## Task brief
Print the records below word for word, but leave out the pictures.

Modification records:
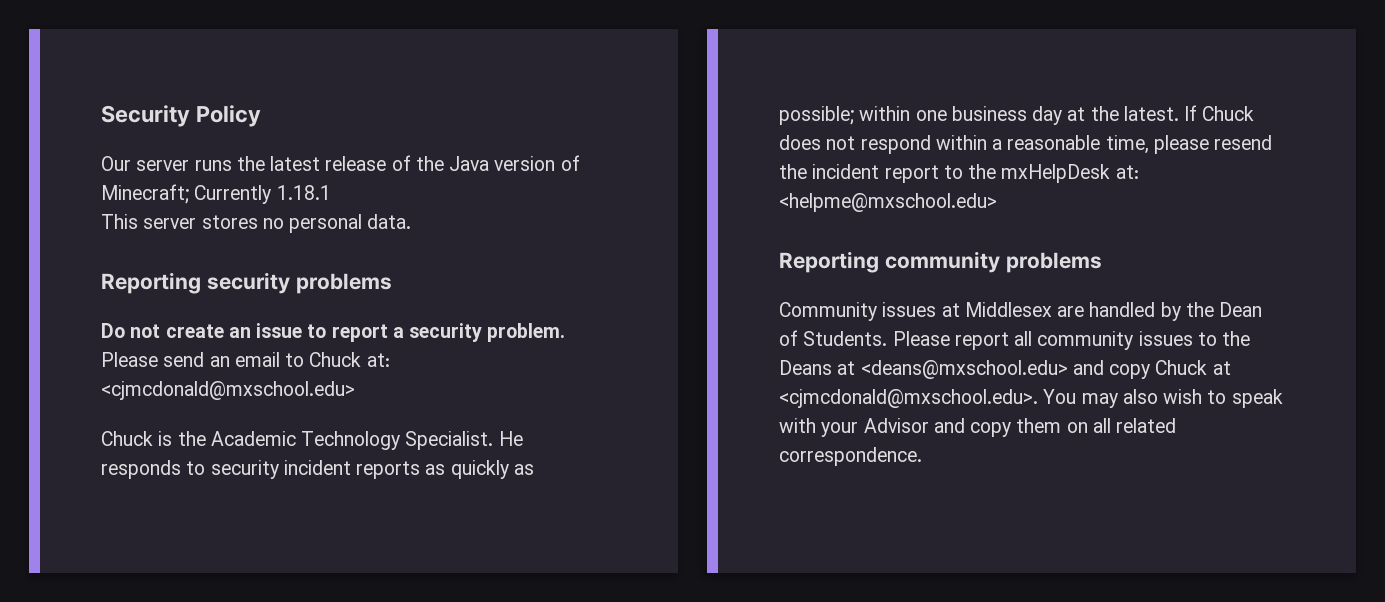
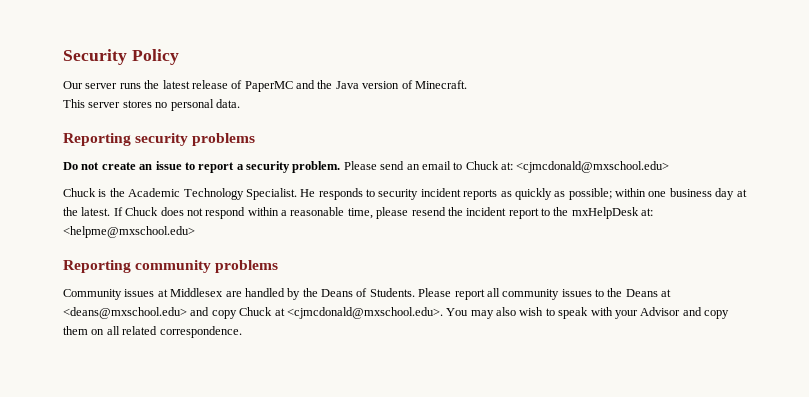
(411, 163) none -> [244,80,315,92] PaperMC and
[101,184,331,204] Minecraft; Currently 1.18.1 -> [414,80,467,89] Minecraft.
[1219,302,1263,317] Dean -> [321,289,353,297] Deans

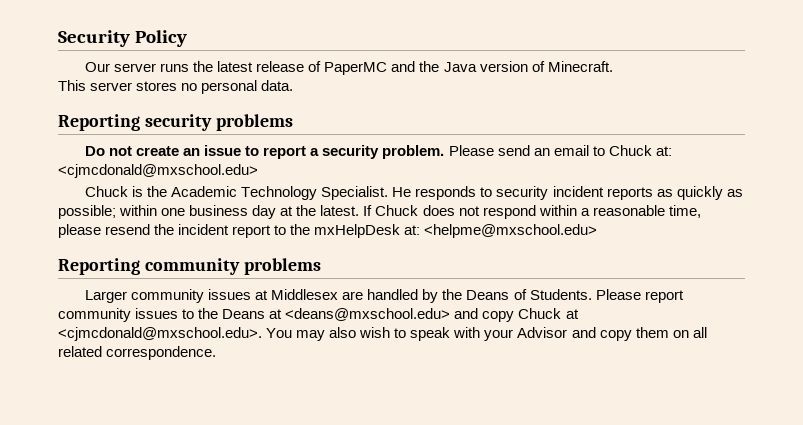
[63,289,122,300] Community -> [85,289,205,303] Larger community
[486,288,500,297] all -> (684, 296) none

## Answer for this exercise
(411, 163) none -> [244,80,315,92] PaperMC and
[101,184,331,204] Minecraft; Currently 1.18.1 -> [414,80,467,89] Minecraft.
[1219,302,1263,317] Dean -> [321,289,353,297] Deans

[63,289,122,300] Community -> [85,289,205,303] Larger community
[486,288,500,297] all -> (684, 296) none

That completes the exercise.